- The Washington Times - Friday, November 13, 2015

All recent U.S. military veterans and their families will now be able to pay in-state tuition rates at public colleges and universities throughout the country, regardless of how long they have lived in-state, the White House announced on Wednesday in honor of Veterans Day. 

The change is part of President Barack Obama’s “steadfast commitment” to military families and aims to make sure veterans and their family members can both access and get the most out of higher education, administration officials said Wednesday, Reuters reported. 

Officials also unveiled plans to launch a revamped comparison tool to offer veteran-specific college admission statistics to help applicants better evaluate their preferred programs.

The administration also plans to ramp up efforts to curb deceptive enrollment tactics used by schools aiming to recruit more veterans, Reuters reported.

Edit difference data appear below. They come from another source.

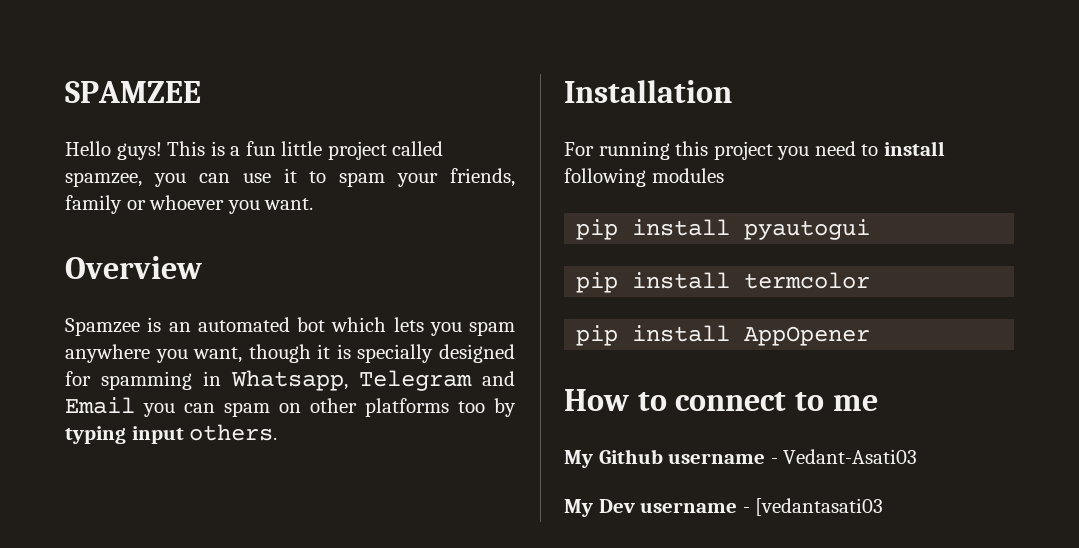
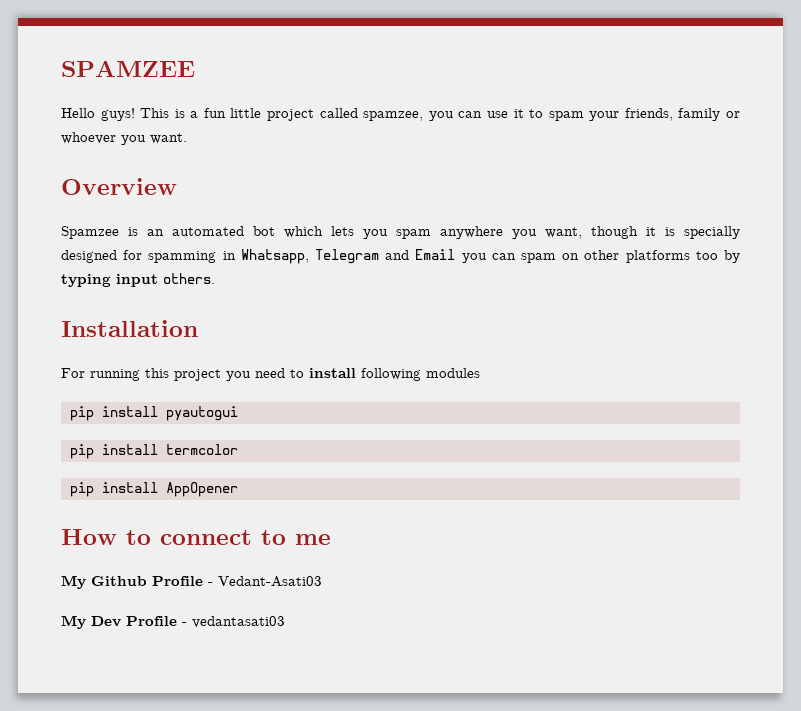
- My Github username - Vedant-Asati03
+ My Github Profile - Vedant-Asati03
- My Dev username - [vedantasati03
+ My Dev Profile - vedantasati03

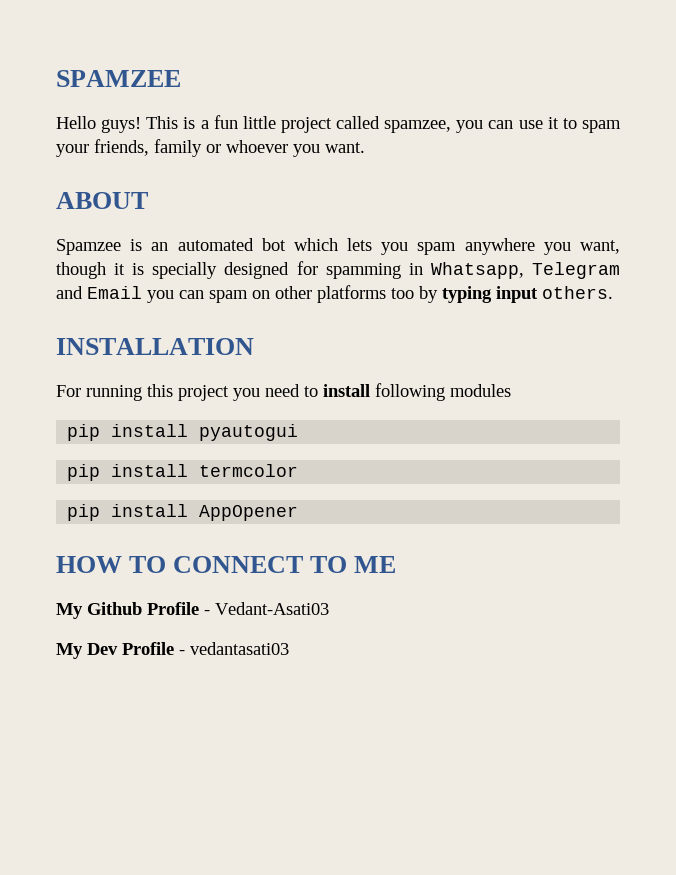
- Overview
+ ABOUT
- Installation
+ INSTALLATION
- How to connect to me
+ HOW TO CONNECT TO ME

While Mr. Obama is pushing his administration to enact these changes as quickly as possible, he is also urging Congress to move forward on three pieces of legislation to help improve veterans’ education, administration officials said. 

One of the proposed bills would place increased standards on schools receiving G.I. Bill funds, while another would help protect G.I. Bill benefits for veterans whose schools close mid-term.

The third bill would crack down on for-profit colleges that target veterans for recruitment. 

“These pieces of legislation will really ensure that veterans have the opportunities and assistance to … realize the American dream,” Cecilia Munoz, a domestic policy adviser to the president said, Reuters reported. 

“What we think this does is ramp up the accountability” of those schools, Ms. Munoz said, adding that it ensures “we are requiring a high-quality education for veterans that have served us well.”